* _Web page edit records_
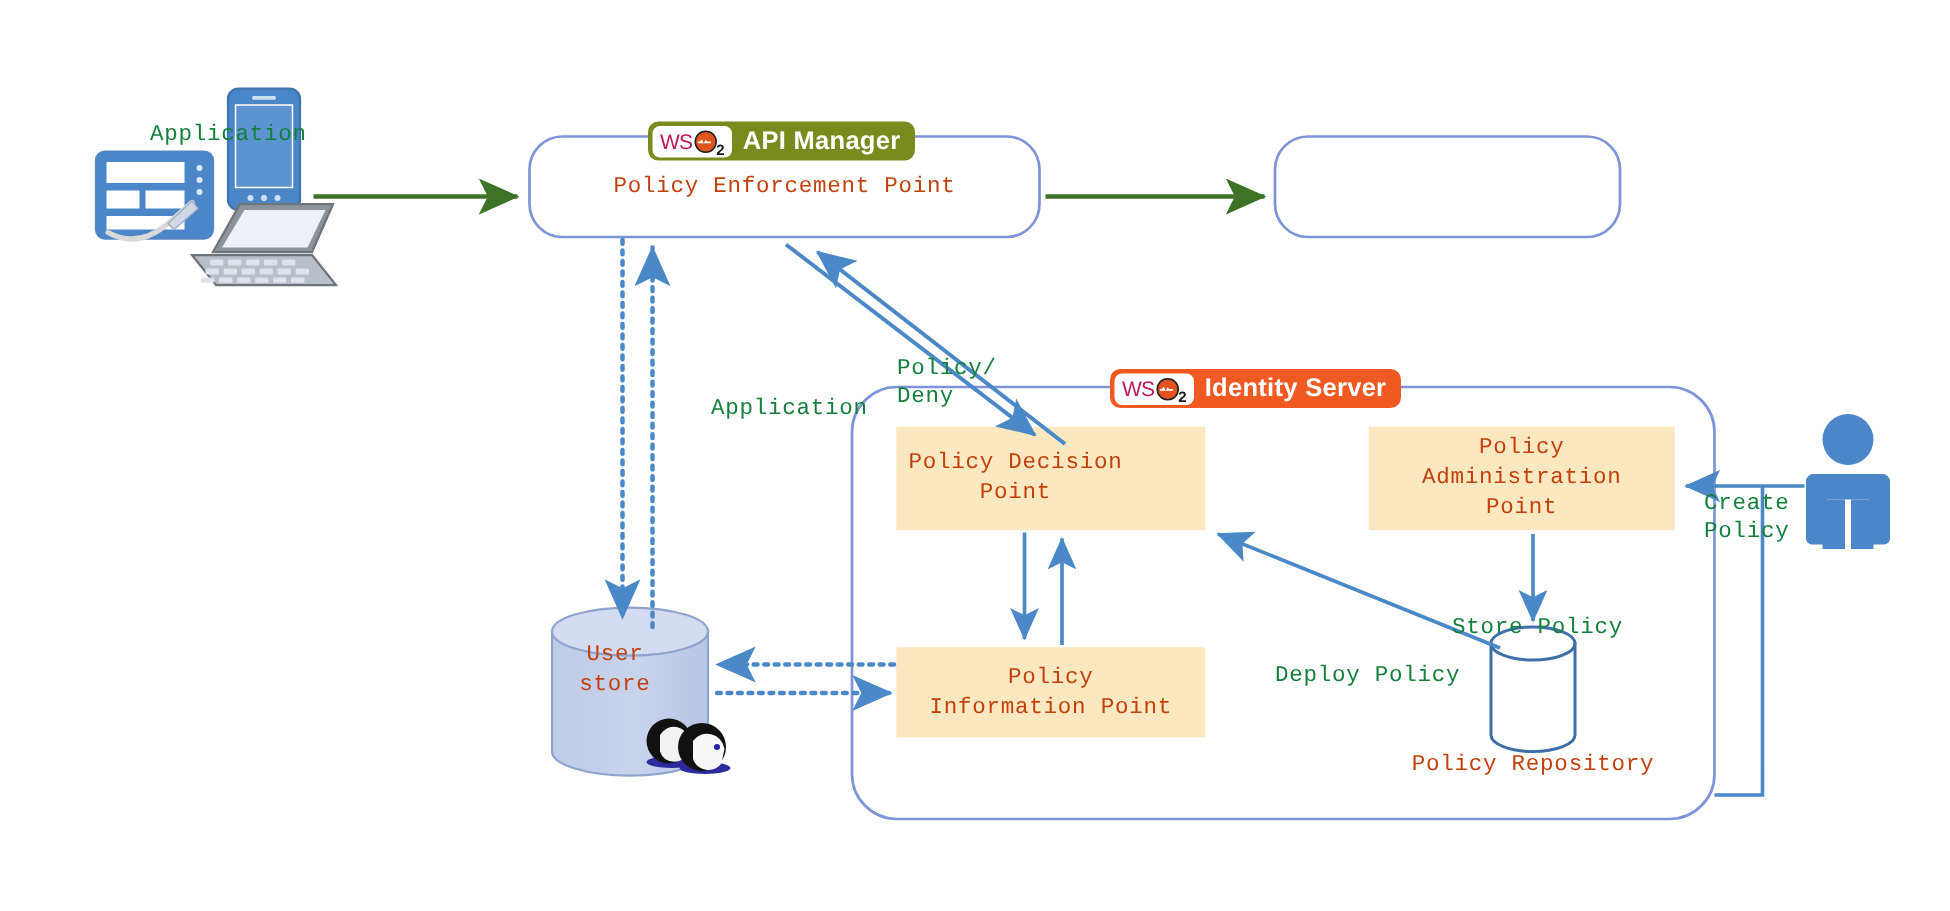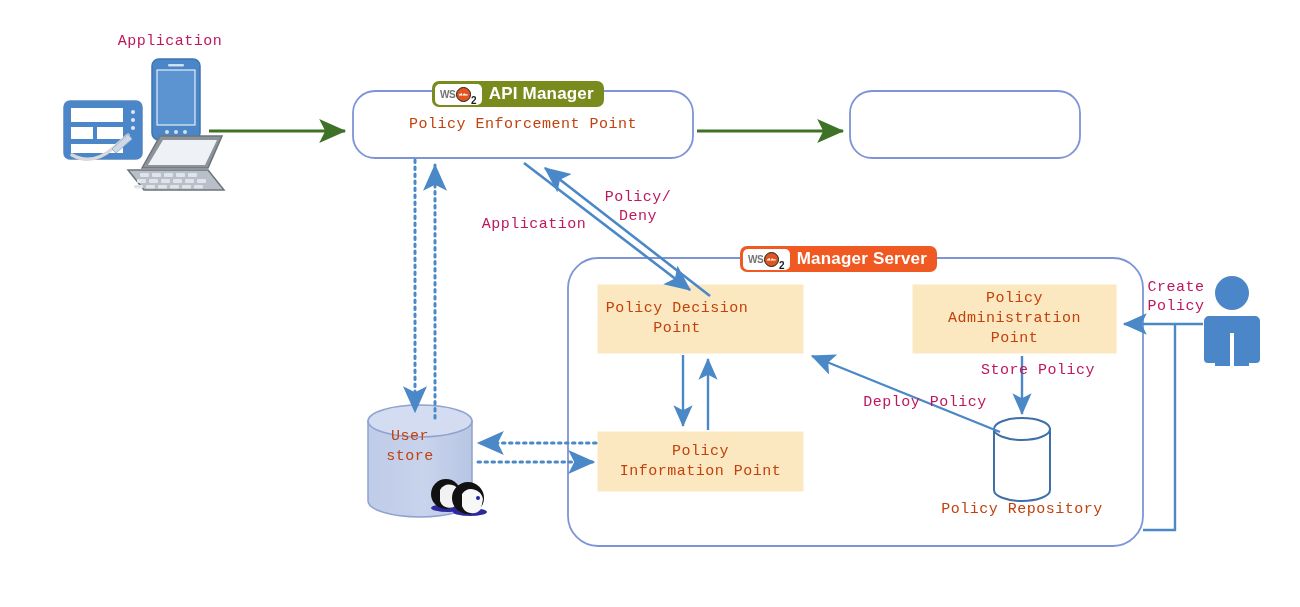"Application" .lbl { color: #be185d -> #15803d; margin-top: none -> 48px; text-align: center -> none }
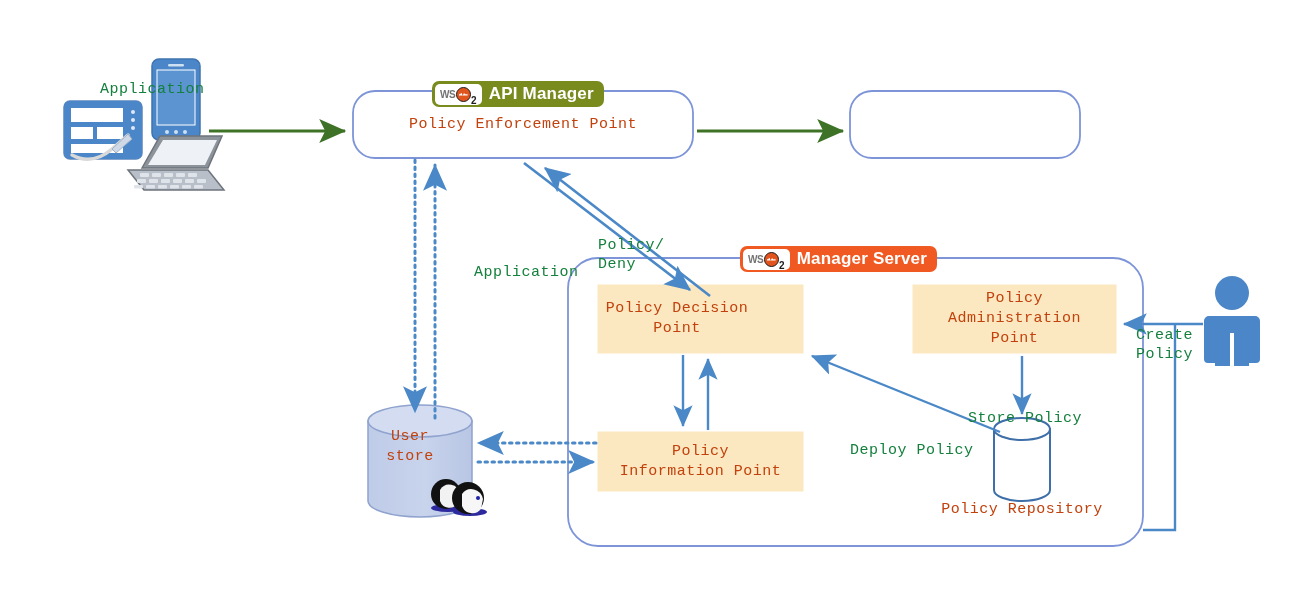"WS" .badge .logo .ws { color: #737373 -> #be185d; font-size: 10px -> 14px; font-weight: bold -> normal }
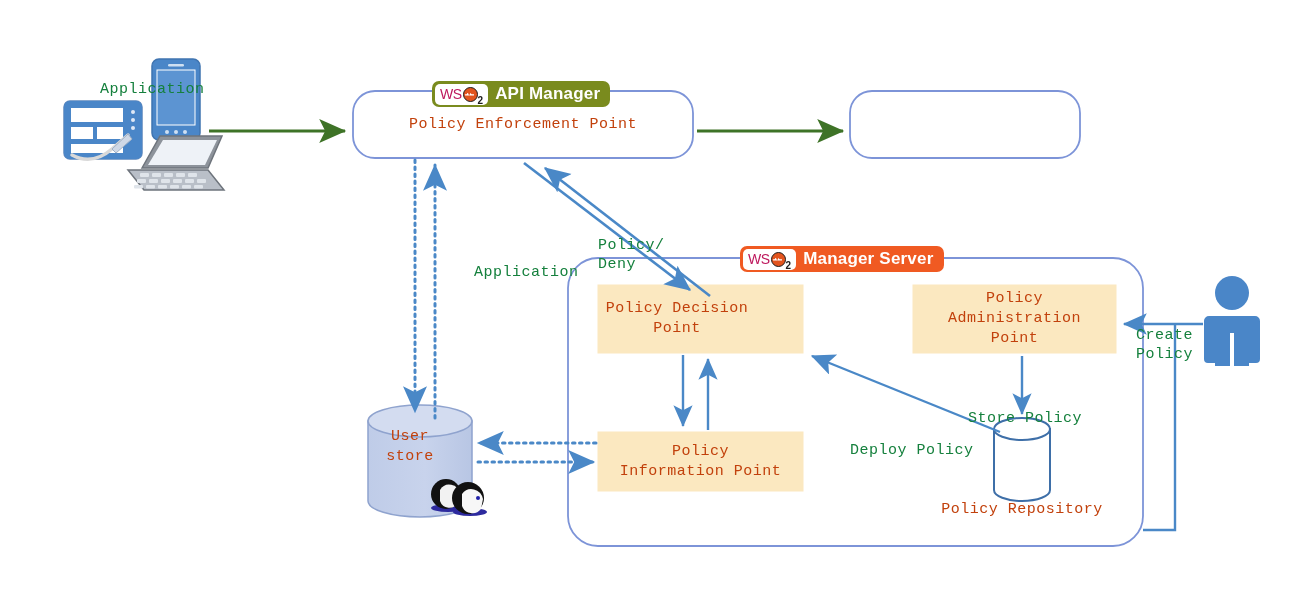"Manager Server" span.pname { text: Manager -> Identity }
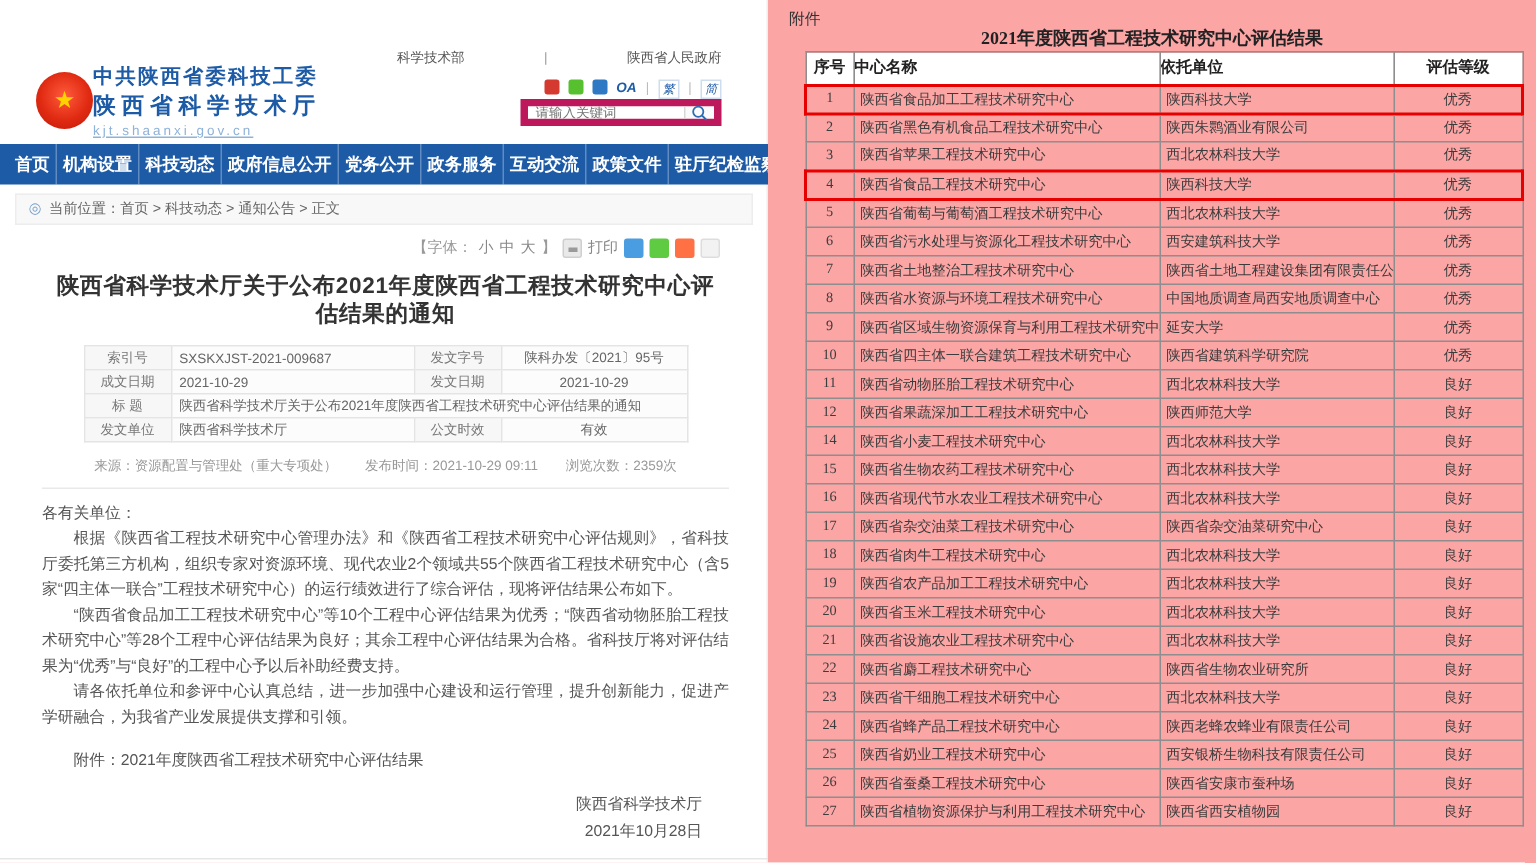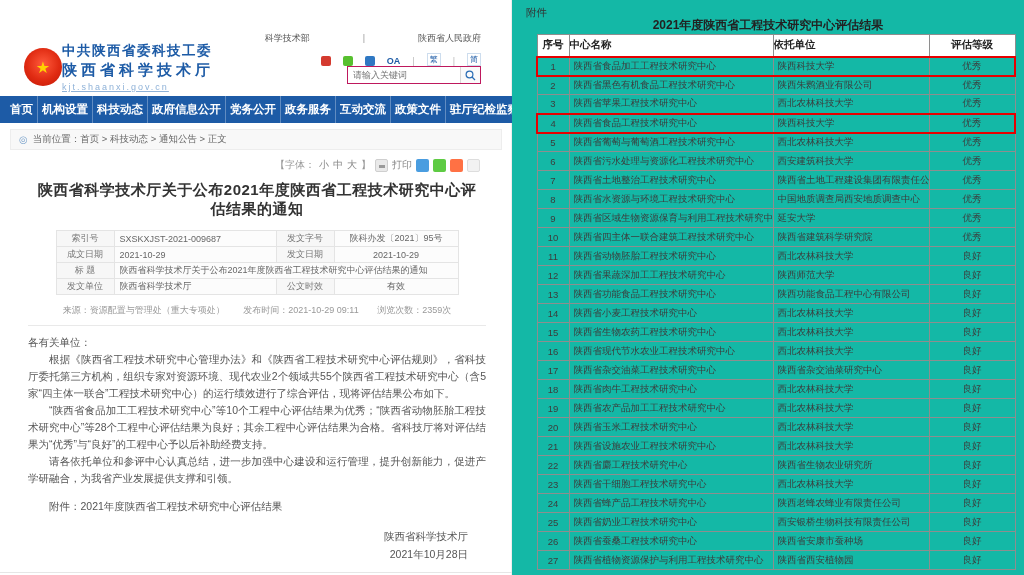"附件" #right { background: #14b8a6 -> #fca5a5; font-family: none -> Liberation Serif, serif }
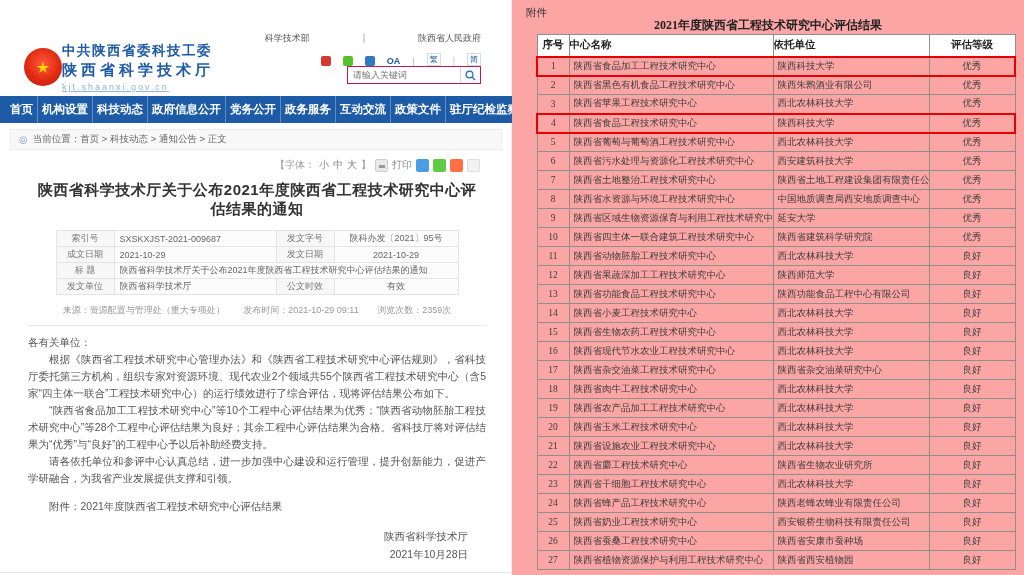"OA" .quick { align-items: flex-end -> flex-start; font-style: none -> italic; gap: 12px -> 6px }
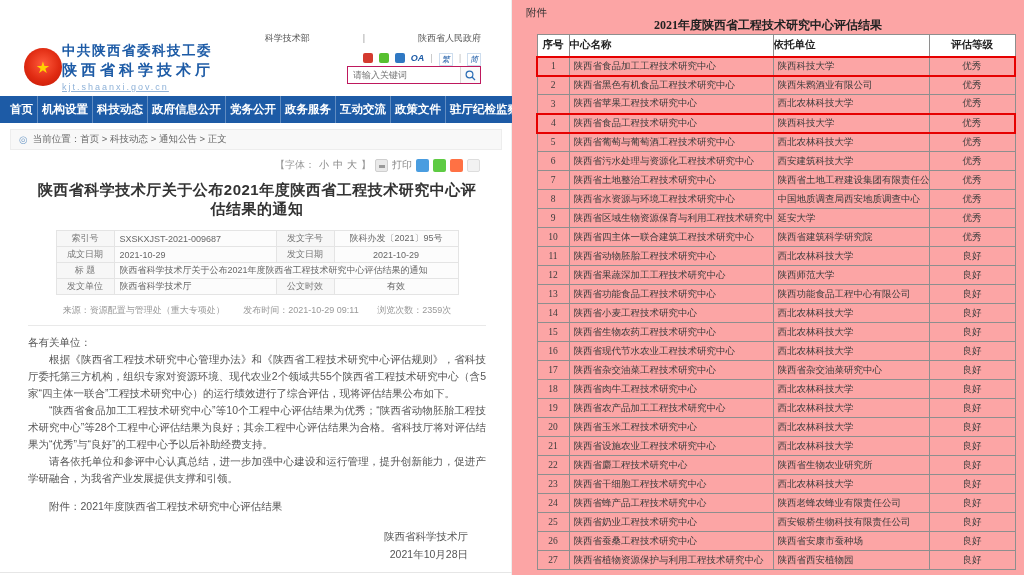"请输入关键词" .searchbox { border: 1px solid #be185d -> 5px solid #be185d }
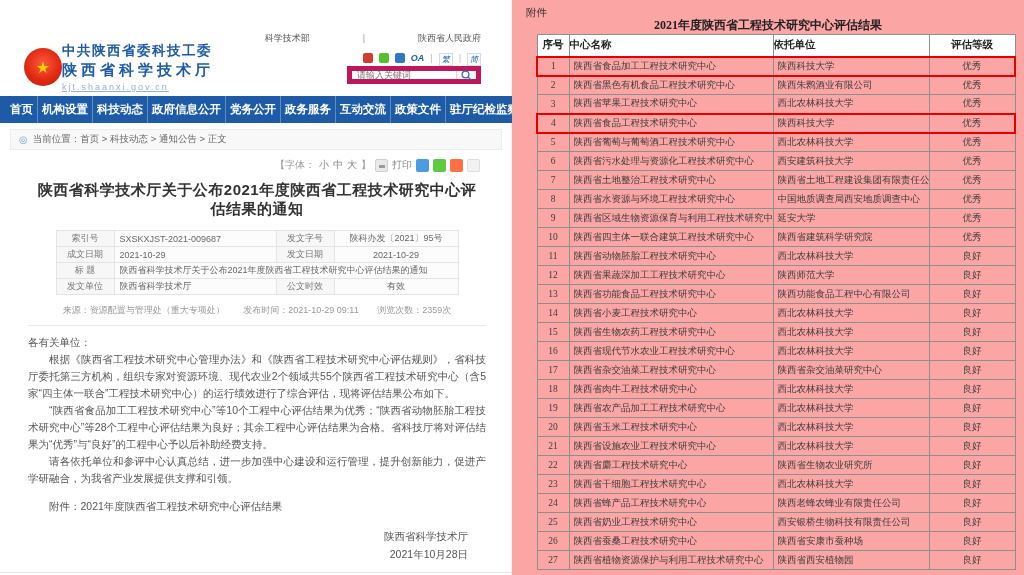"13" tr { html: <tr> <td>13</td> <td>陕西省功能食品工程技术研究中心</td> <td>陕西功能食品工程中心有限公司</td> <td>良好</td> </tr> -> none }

* _Required action_
Repeat, exactly and in full, each line from the start of the data to the line that contains "text: Manager ->". Pictures do not go in.

* _Solution to the problem_
"Application" .lbl { color: #be185d -> #15803d; margin-top: none -> 48px; text-align: center -> none }
"WS" .badge .logo .ws { color: #737373 -> #be185d; font-size: 10px -> 14px; font-weight: bold -> normal }
"Manager Server" span.pname { text: Manager -> Identity }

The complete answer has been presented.